- Directed by: Andrew Ainsworth
- Written by: Andrew Ainsworth
- Produced by: Jeffrey Berman Tina Grewal
- Starring: Michael McMurtry Janet Kidder Diane Flacks
- Cinematography: Christopher Ball
- Edited by: Peter Watson
- Release date: 2000;
- Running time: 84 minutes
- Country: Canada
- Language: English

= Too Much Sex =

2000 film by Andrew Ainsworth

Too Much Sex is a 2000 Canadian sex comedy film directed by Andrew Ainsworth, produced by the Canadian Film Centre and starring Michael McMurtry, Janet Kidder (niece of Margot Kidder) and Diane Flacks.
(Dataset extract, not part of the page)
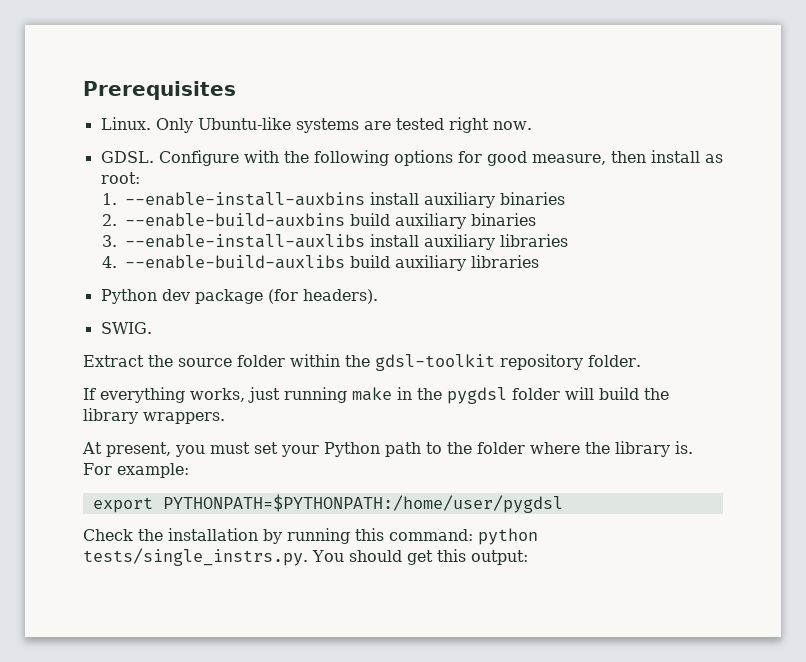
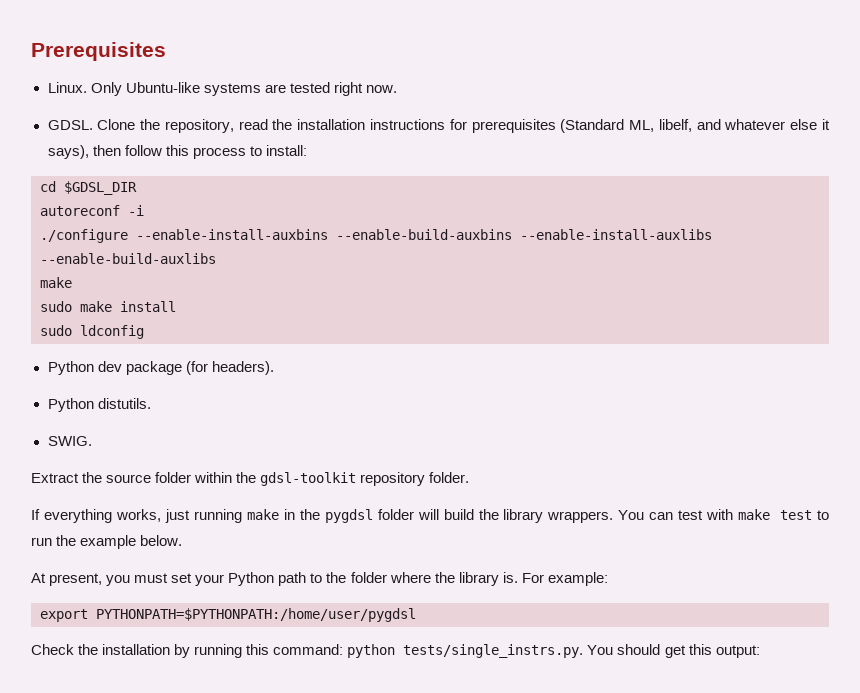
[158,150,723,166] [100,172,140,184] [101,192,565,208] [101,213,536,229] [101,234,568,250] [101,255,539,271] Configure with the following options for good measure, then install as root: // 1. --enable-install-auxbins install auxiliary binaries // 2. --enable-build-auxbins build auxiliary binaries // 3. --enable-install-auxlibs install auxiliary libraries // 4. --enable-build-auxlibs build auxiliary libraries -> [97,119,830,133] [47,145,307,159] [40,181,137,195] [40,205,144,216] [40,229,712,243] [40,253,216,264] [40,277,72,288] [40,301,176,312] [40,325,144,339] Clone the repository, read the installation instructions for prerequisites (Standard ML, libelf, and whatever else it says), then follow this process to install: // cd $GDSL_DIR // autoreconf -i // ./configure --enable-install-auxbins --enable-build-auxbins --enable-install-auxlibs --enable-build-auxlibs // make // sudo make install // sudo ldconfig
(378, 296) none -> [47,398,151,412] // Python distutils.
(225, 418) none -> [618,509,829,520] [31,535,183,549] You can test with make test to run the example below.

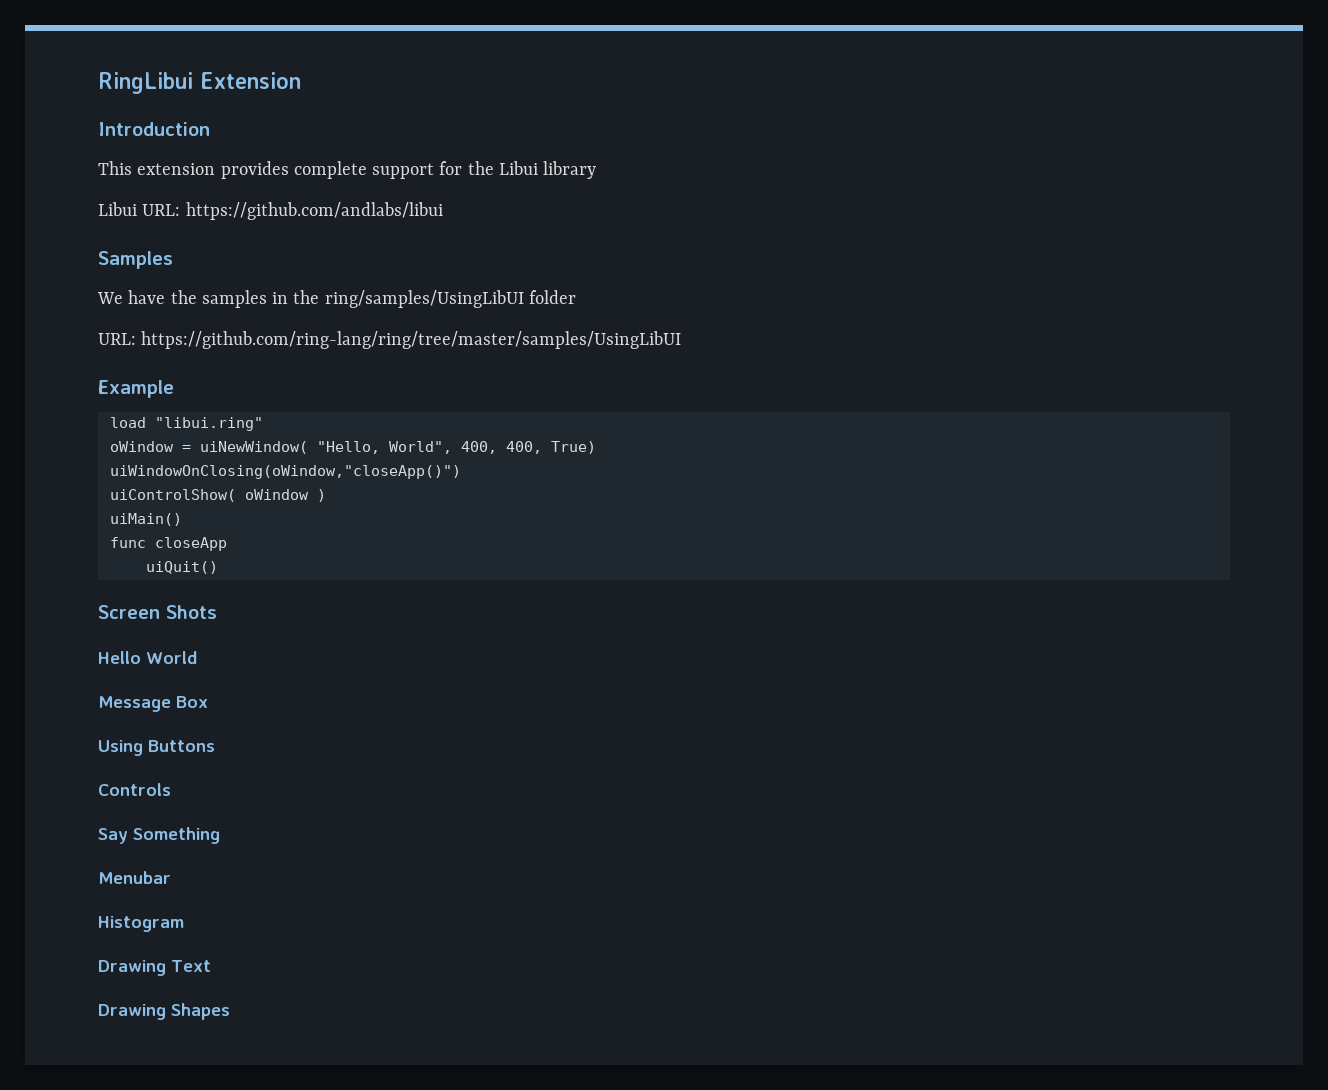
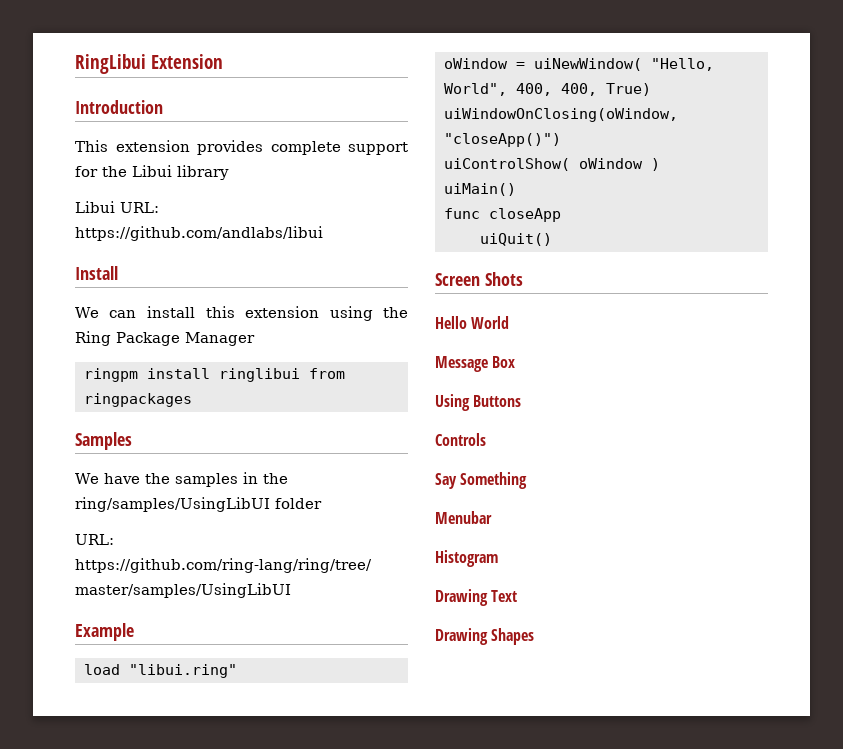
(443, 211) none -> [75,266,118,280] [75,306,408,321] [75,331,255,346] [83,368,345,382] [83,393,192,407] // Install // We can install this extension using the Ring Package Manager // ringpm install ringlibui from ringpackages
Sky Gilbert and Christie MacFadyen (who starred in The Top of His Head) also have minor appearances.

==Plot==
Allgood Butts is a young promiscuous male hairdresser whose goal in life is to sleep with as many women as possible (already in the first scenes we are told he has slept with 389 women). His guardian angel (played by Diane Flacks) does not approve of his philandering and confronts him while he has sex with his 390th woman, telling him that if he sleeps with another woman, he'll die. Allgood's struggle with his temptation becomes even more difficult when two attractive women enter his life.